• **TASK GOAL**:
Since only part of the records is wanted, repeat exactly the lines from the one containing "1993q3: 2.06 -> 2.02" through the last line, both included.

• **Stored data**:
-=-=-

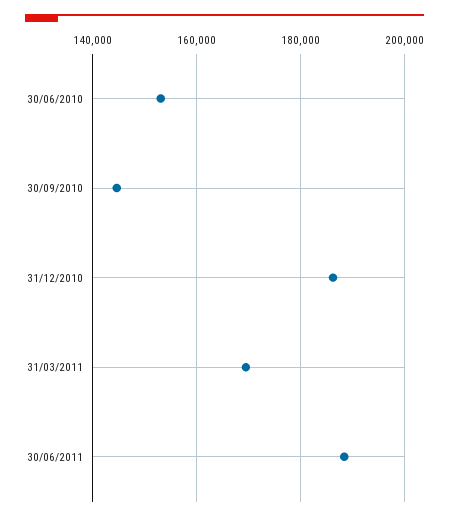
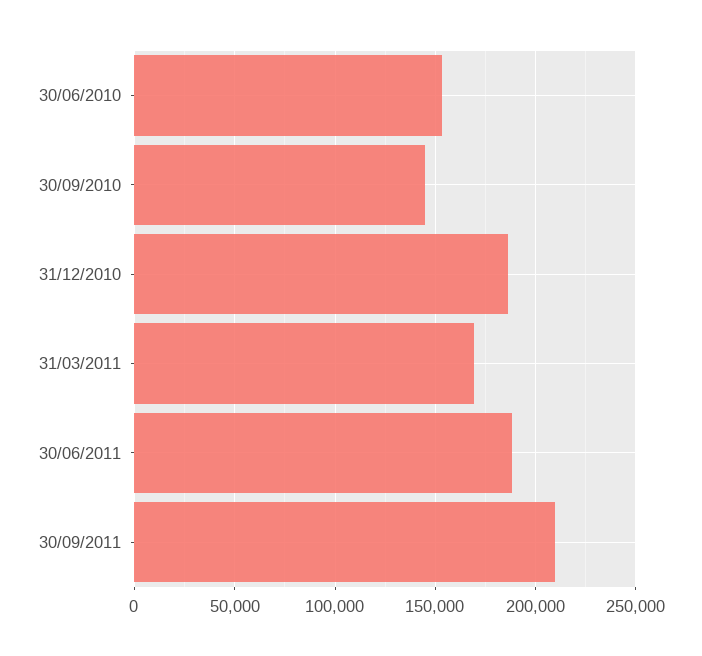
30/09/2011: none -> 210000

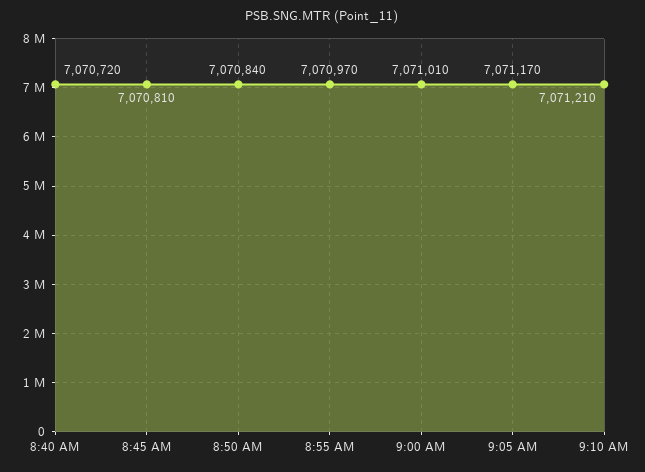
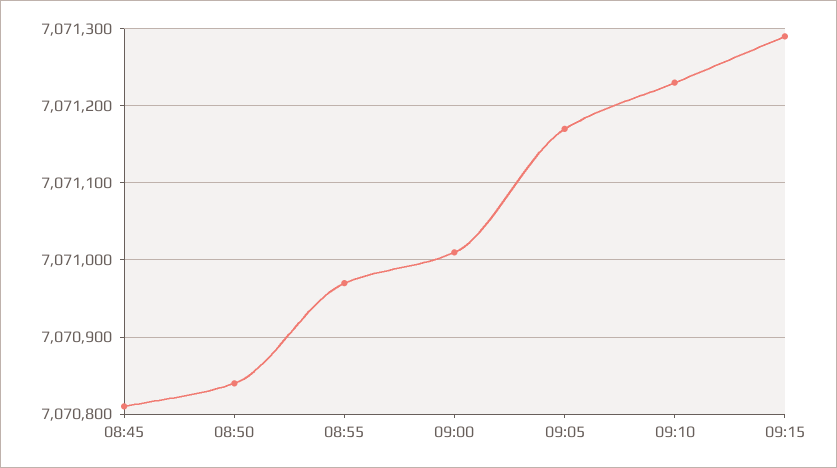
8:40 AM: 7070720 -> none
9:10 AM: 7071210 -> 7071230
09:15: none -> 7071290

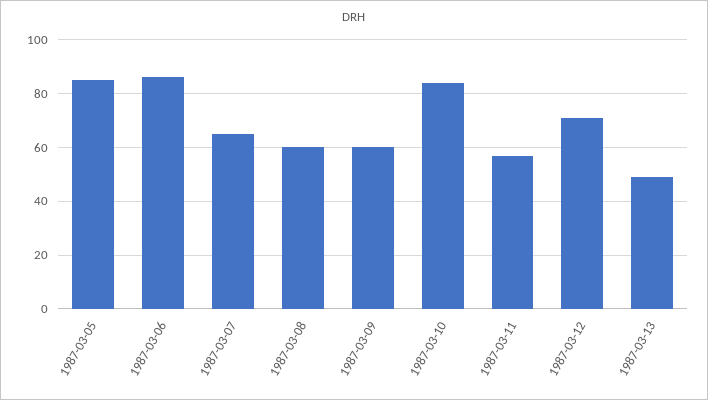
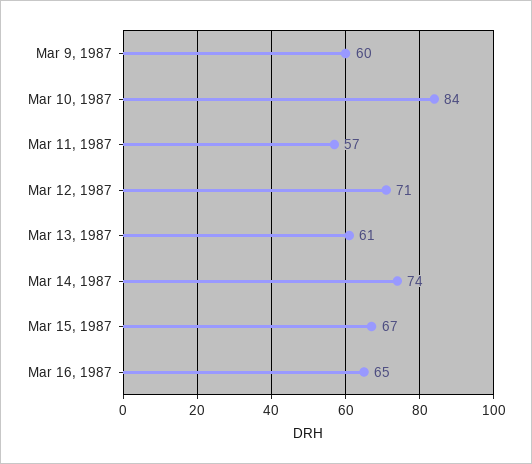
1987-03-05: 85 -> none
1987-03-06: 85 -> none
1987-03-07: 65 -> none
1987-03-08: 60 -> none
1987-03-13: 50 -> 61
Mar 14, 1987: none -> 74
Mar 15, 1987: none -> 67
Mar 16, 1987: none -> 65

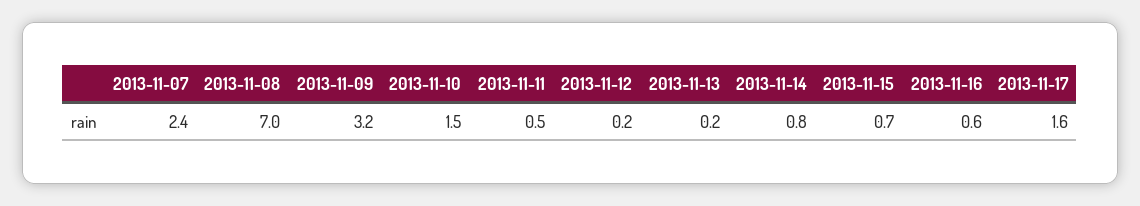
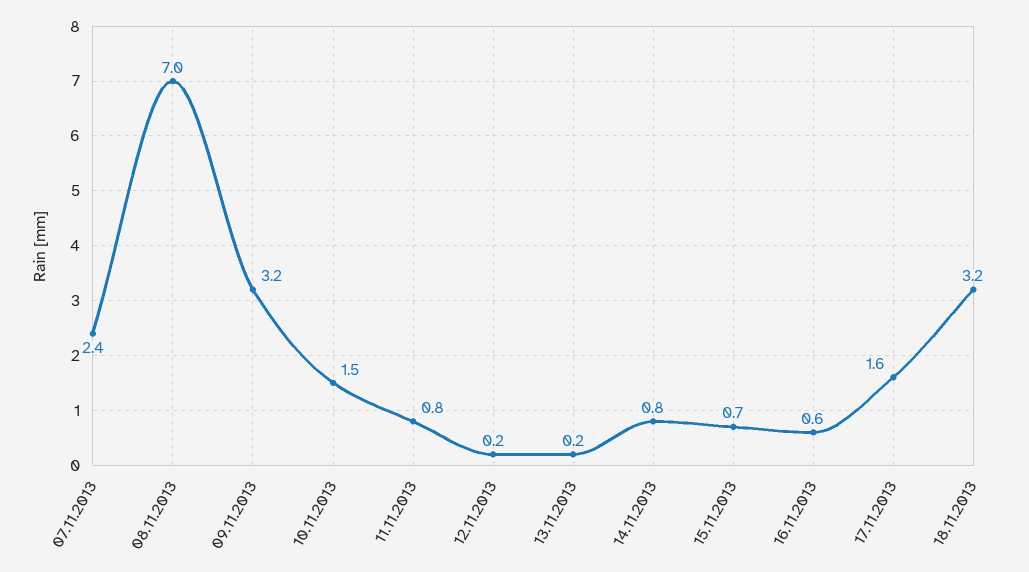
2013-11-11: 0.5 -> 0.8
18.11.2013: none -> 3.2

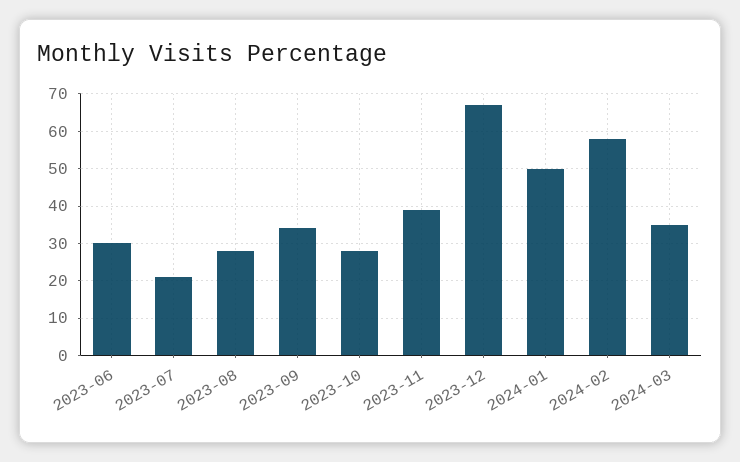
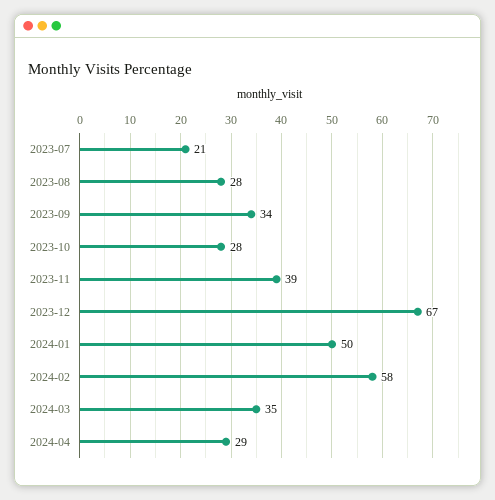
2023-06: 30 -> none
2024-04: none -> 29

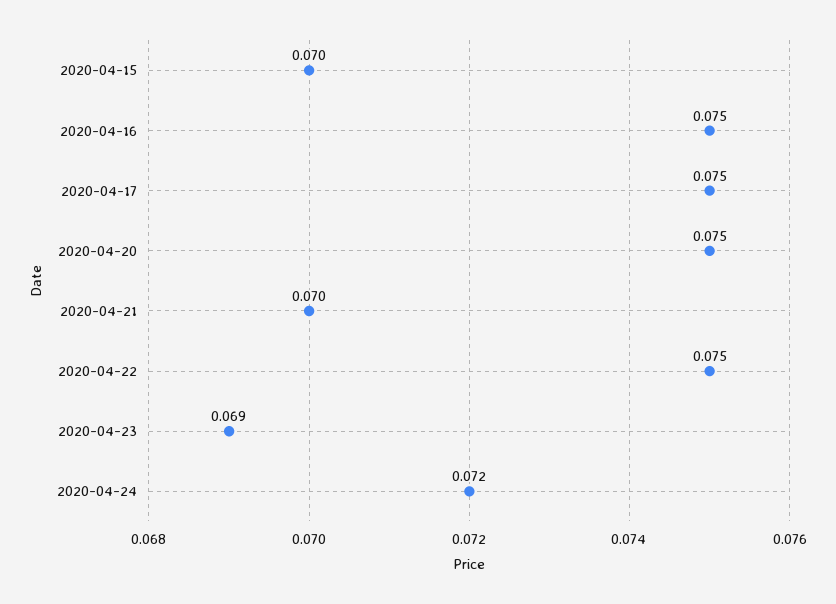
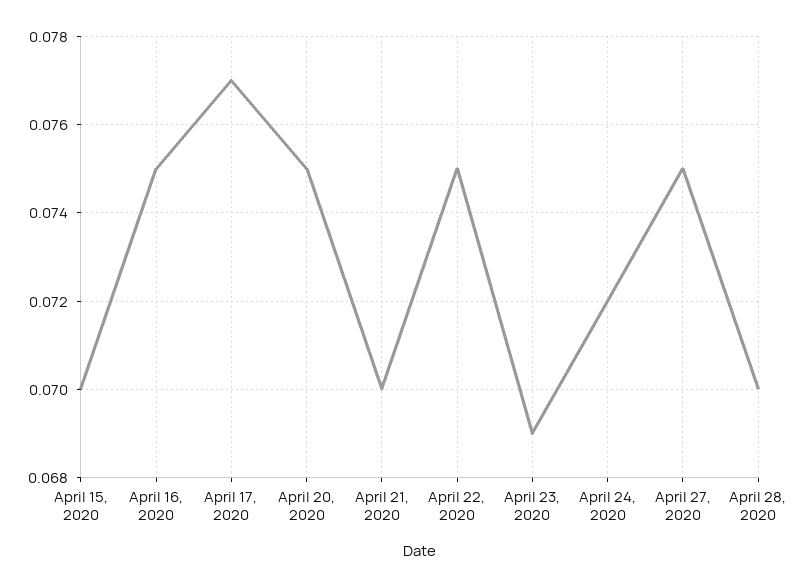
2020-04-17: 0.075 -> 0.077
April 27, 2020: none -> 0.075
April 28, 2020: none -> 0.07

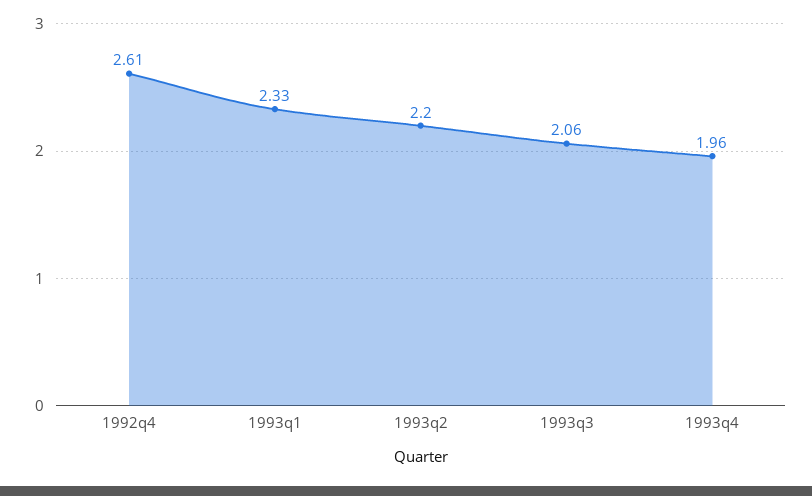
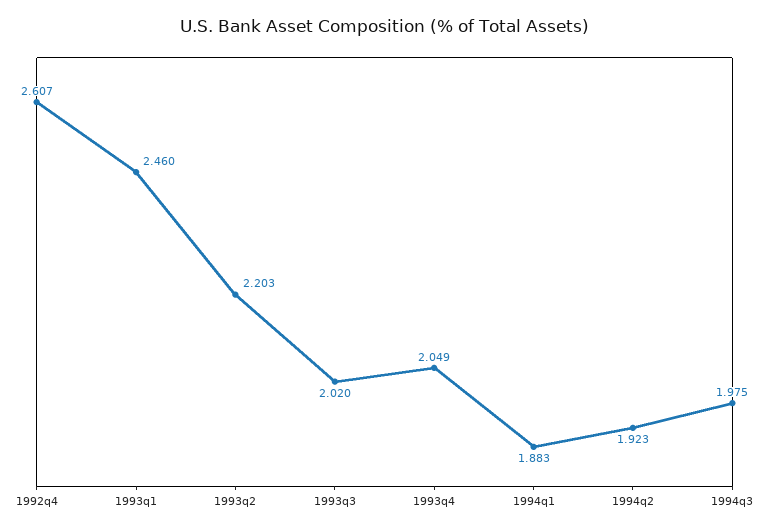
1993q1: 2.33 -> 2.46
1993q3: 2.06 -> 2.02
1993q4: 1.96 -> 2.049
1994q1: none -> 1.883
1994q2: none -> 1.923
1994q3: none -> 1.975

-=-=-

• **SOLUTION TO THIS EXERCISE**:
1993q3: 2.06 -> 2.02
1993q4: 1.96 -> 2.049
1994q1: none -> 1.883
1994q2: none -> 1.923
1994q3: none -> 1.975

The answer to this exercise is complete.